- [YOUR TASK]:
In the records below, find the line containing "6047 EMIS 26 = 8 CM HEEL: 3 -> 4" and the line containing "5856 BIOECO 22 5.5CM HEEL: none -> 1"; please repeat exactly the lines from one to the other, both included, and nothing more.

- [AVAILABLE RECORDS]:
⟨

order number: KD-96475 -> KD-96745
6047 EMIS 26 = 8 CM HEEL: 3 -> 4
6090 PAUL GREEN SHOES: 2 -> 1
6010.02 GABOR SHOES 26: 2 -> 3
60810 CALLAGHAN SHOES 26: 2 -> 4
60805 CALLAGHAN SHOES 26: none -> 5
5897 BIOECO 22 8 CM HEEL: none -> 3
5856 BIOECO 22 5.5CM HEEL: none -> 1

⟩
⟨

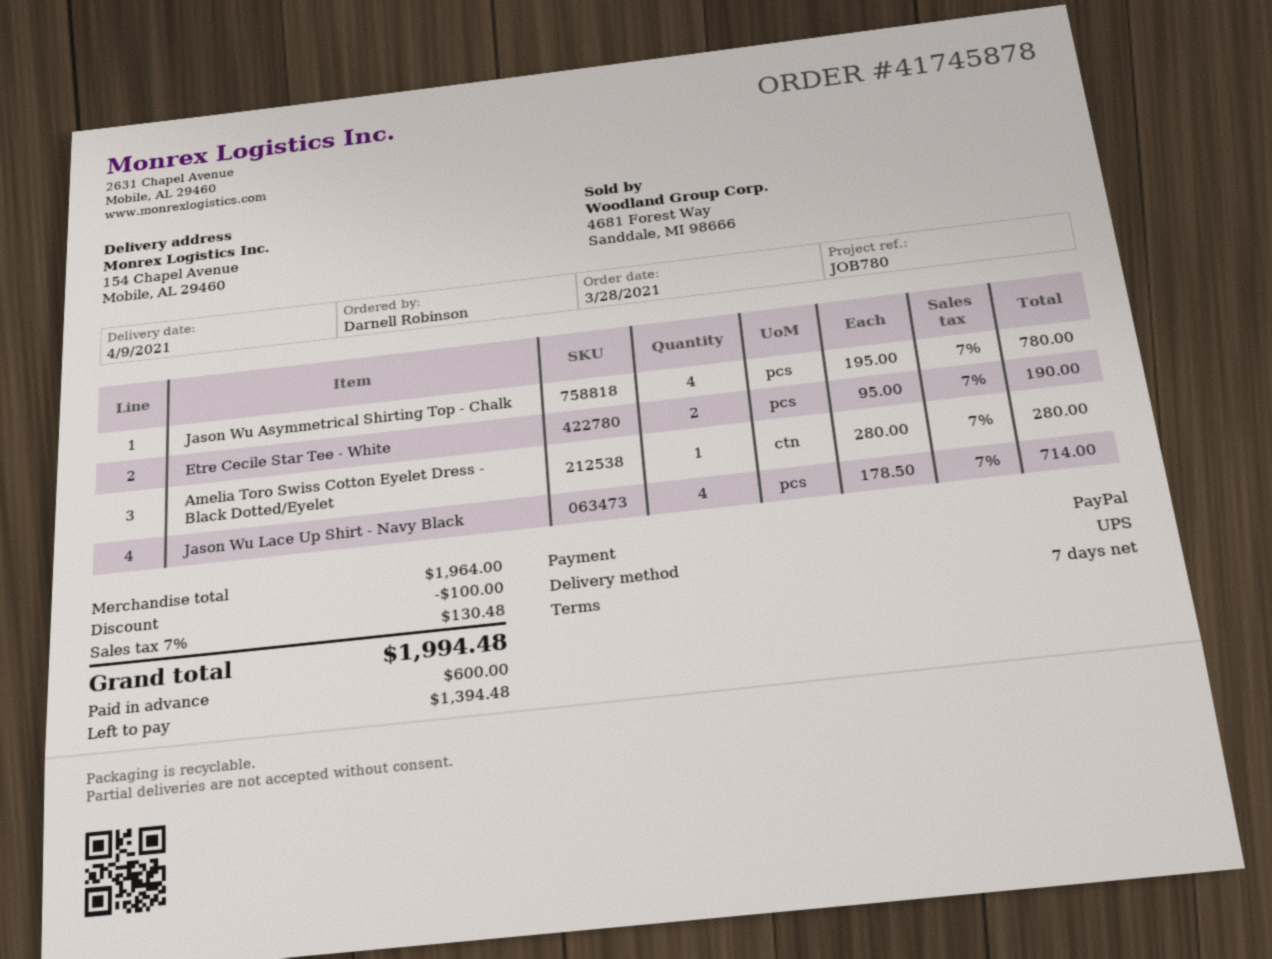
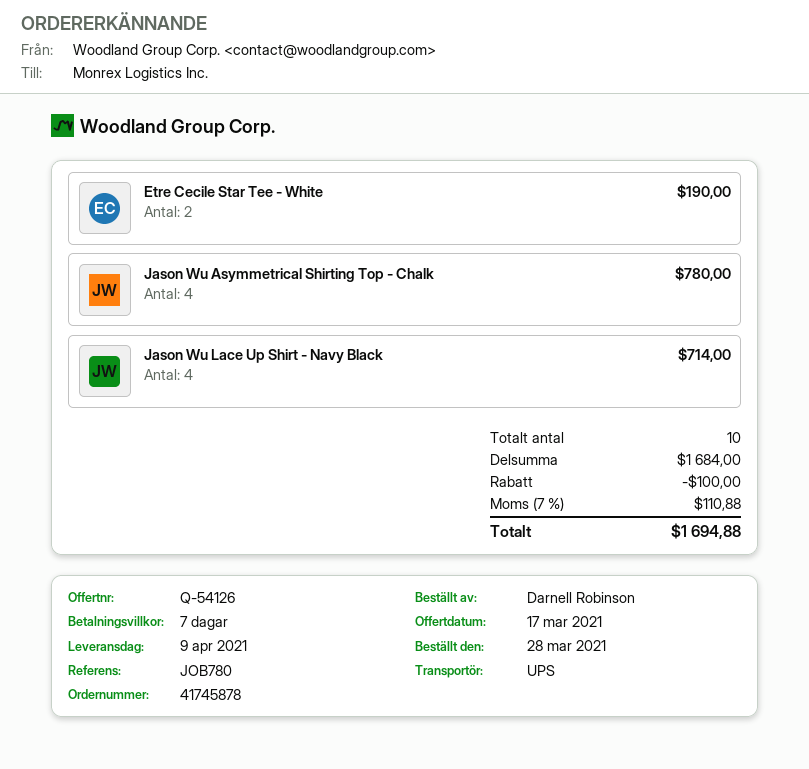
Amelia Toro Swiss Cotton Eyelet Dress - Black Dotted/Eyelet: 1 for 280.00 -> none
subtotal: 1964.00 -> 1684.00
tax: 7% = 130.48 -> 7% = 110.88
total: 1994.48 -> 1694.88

⟩
⟨

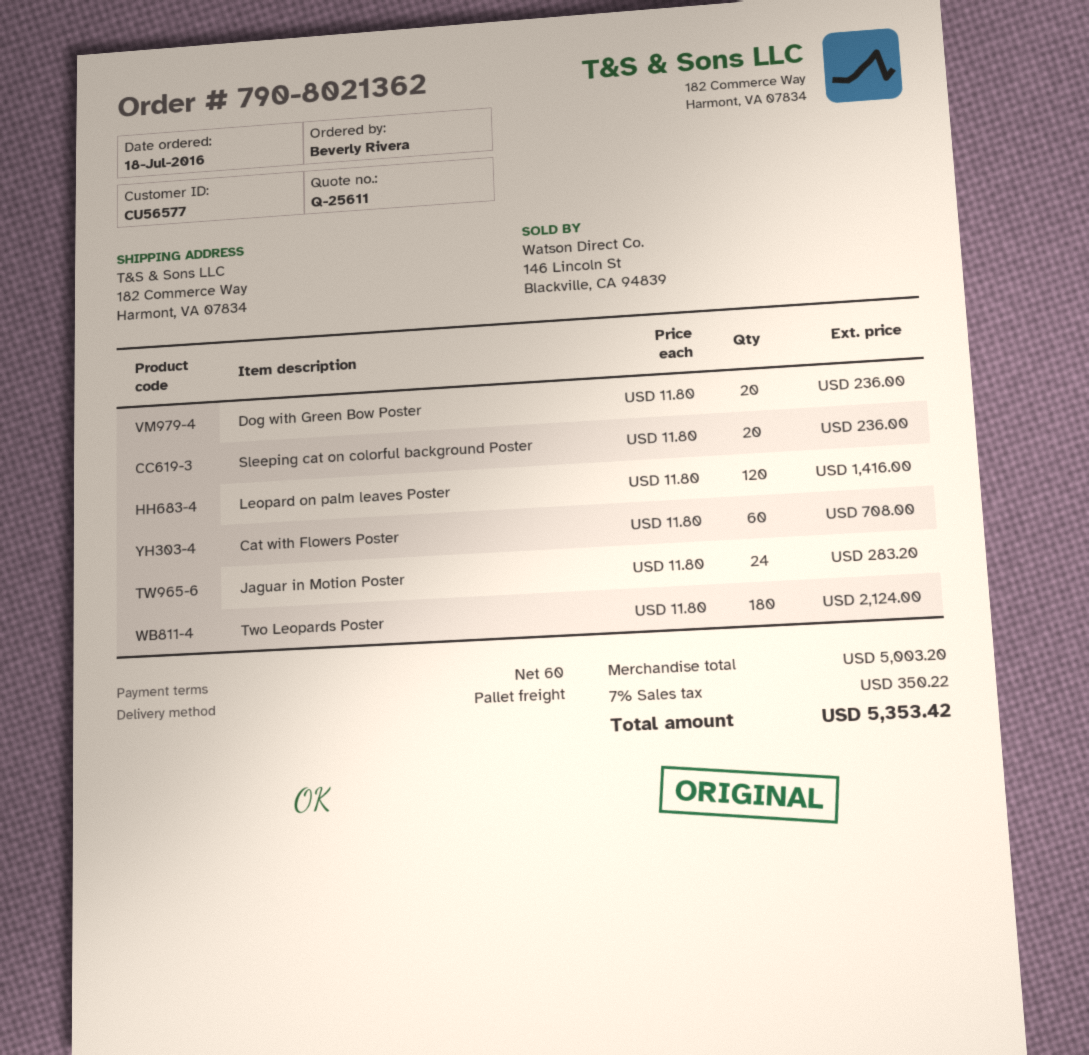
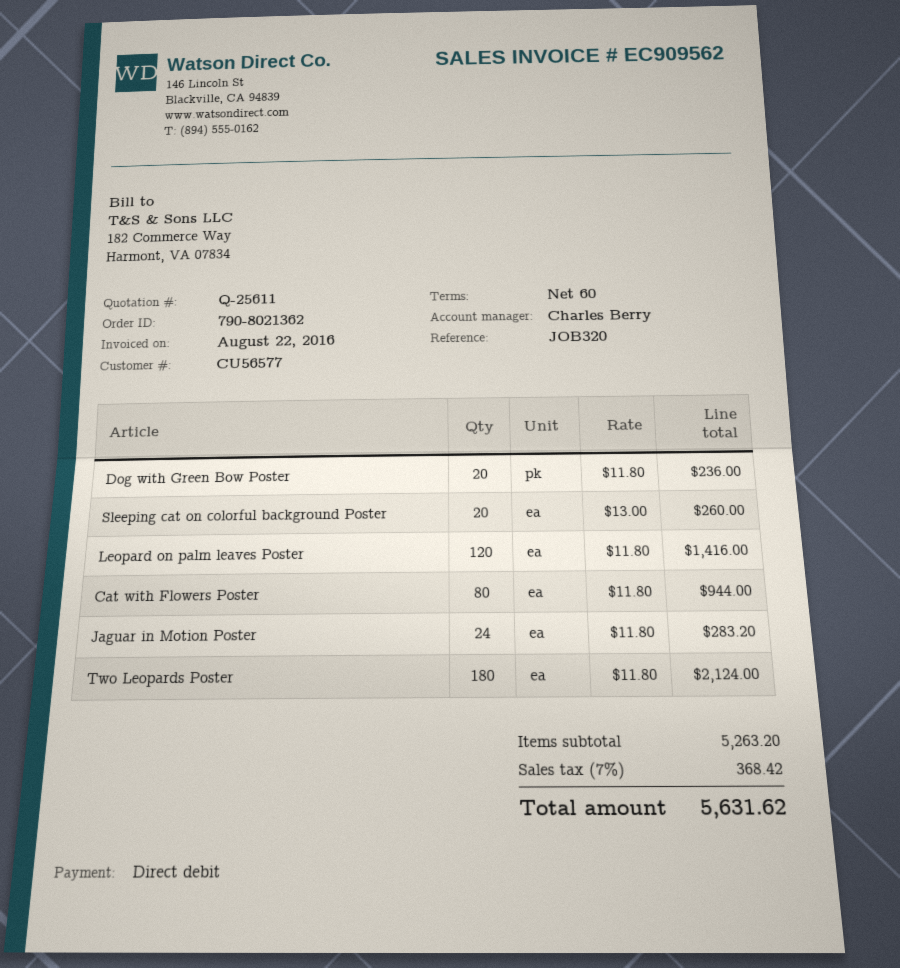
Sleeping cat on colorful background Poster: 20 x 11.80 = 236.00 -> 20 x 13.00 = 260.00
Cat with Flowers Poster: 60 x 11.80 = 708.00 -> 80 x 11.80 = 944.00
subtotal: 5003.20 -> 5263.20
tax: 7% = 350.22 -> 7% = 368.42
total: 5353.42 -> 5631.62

⟩

- [PROBLEM SOLUTION]:
6047 EMIS 26 = 8 CM HEEL: 3 -> 4
6090 PAUL GREEN SHOES: 2 -> 1
6010.02 GABOR SHOES 26: 2 -> 3
60810 CALLAGHAN SHOES 26: 2 -> 4
60805 CALLAGHAN SHOES 26: none -> 5
5897 BIOECO 22 8 CM HEEL: none -> 3
5856 BIOECO 22 5.5CM HEEL: none -> 1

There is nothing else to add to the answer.